(Beginning of Records)

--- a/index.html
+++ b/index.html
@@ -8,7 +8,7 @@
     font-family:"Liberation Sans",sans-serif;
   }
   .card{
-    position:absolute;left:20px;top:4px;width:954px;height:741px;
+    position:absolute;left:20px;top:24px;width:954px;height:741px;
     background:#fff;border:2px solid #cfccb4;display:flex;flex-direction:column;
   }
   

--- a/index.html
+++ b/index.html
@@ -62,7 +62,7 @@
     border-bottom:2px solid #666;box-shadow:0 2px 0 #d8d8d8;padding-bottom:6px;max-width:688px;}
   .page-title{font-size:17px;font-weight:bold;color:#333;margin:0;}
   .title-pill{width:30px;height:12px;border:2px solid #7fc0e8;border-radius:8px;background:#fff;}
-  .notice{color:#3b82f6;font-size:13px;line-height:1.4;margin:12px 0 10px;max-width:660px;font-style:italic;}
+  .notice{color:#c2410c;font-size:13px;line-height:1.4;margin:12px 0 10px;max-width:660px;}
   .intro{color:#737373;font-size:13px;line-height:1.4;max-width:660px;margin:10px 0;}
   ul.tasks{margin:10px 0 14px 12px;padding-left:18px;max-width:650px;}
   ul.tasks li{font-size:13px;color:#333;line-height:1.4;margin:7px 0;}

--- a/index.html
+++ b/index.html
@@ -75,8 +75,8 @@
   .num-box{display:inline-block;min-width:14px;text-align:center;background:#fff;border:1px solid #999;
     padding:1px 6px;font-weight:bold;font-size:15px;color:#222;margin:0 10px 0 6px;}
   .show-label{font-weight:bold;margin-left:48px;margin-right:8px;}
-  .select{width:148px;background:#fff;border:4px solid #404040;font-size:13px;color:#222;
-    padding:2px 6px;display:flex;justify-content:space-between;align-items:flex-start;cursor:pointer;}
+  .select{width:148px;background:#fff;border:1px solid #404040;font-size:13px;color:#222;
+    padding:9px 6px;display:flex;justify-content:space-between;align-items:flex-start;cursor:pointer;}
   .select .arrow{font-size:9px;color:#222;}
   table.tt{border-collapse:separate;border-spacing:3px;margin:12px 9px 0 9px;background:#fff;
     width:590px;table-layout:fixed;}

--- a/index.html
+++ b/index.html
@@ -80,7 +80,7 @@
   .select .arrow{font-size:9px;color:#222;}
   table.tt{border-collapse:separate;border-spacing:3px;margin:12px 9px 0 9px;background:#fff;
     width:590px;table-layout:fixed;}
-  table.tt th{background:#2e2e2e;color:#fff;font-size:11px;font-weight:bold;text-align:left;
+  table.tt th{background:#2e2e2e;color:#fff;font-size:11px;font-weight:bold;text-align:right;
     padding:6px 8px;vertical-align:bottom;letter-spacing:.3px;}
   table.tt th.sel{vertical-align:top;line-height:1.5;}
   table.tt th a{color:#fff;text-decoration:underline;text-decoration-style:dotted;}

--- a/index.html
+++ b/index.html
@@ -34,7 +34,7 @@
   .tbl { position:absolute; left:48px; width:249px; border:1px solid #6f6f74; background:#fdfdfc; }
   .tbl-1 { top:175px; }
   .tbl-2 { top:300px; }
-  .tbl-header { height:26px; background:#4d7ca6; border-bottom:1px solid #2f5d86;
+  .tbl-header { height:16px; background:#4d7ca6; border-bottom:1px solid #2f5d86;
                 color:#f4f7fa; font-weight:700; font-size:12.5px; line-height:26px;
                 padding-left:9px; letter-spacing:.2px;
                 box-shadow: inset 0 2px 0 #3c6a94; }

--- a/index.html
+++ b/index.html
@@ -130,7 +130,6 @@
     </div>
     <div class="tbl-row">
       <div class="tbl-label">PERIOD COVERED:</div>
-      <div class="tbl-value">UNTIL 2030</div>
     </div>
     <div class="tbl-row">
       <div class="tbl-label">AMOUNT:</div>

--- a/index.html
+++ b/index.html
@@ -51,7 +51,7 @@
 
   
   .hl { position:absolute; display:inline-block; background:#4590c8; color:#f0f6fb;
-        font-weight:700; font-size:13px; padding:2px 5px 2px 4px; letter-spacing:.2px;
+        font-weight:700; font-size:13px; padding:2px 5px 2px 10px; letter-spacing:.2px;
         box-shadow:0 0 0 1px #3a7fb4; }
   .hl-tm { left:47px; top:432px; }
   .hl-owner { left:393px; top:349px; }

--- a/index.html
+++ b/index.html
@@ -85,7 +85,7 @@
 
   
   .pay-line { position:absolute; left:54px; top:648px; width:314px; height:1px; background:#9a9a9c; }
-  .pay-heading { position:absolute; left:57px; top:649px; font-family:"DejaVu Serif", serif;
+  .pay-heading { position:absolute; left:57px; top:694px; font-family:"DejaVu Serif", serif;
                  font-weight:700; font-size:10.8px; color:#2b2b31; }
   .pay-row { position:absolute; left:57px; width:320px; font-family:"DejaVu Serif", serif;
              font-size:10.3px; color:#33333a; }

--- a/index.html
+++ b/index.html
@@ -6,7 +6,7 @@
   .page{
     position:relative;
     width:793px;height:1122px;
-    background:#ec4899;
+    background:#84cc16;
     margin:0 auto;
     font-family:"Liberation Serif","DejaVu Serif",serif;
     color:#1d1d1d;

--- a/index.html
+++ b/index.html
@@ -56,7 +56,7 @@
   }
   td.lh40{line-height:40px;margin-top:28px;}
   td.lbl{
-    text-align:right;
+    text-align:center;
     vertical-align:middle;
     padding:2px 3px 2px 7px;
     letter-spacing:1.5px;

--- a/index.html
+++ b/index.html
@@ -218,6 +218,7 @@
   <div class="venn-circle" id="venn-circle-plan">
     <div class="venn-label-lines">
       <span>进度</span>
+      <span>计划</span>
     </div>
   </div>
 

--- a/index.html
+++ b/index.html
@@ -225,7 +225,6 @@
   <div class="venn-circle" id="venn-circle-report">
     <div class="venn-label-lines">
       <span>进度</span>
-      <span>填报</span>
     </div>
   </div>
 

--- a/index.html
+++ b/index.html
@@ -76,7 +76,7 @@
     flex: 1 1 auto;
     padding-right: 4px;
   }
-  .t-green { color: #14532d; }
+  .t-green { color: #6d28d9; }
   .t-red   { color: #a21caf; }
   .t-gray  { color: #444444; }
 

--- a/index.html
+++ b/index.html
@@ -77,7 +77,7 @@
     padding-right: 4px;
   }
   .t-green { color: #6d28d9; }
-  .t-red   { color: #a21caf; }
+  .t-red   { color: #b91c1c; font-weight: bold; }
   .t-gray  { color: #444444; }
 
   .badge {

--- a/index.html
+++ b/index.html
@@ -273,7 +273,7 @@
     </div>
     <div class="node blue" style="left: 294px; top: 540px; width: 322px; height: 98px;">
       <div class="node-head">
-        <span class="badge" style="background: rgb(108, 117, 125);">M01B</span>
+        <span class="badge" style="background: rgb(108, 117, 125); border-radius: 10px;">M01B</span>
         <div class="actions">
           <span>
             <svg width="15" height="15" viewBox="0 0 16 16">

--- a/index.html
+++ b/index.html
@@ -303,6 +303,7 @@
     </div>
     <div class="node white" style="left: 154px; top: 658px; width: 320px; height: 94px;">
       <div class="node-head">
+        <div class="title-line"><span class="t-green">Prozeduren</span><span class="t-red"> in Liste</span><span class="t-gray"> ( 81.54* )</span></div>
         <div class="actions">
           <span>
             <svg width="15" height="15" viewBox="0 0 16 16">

(End of Records)

▶ Problem description
Look over the records above, and wherever a line contains the string "text", copy that line.

▶ Solution to this exercise
   .num-box{display:inline-block;min-width:14px;text-align:center;background:#fff;border:1px solid #999;
-  table.tt th{background:#2e2e2e;color:#fff;font-size:11px;font-weight:bold;text-align:left;
+  table.tt th{background:#2e2e2e;color:#fff;font-size:11px;font-weight:bold;text-align:right;
   table.tt th a{color:#fff;text-decoration:underline;text-decoration-style:dotted;}
-    text-align:right;
+    text-align:center;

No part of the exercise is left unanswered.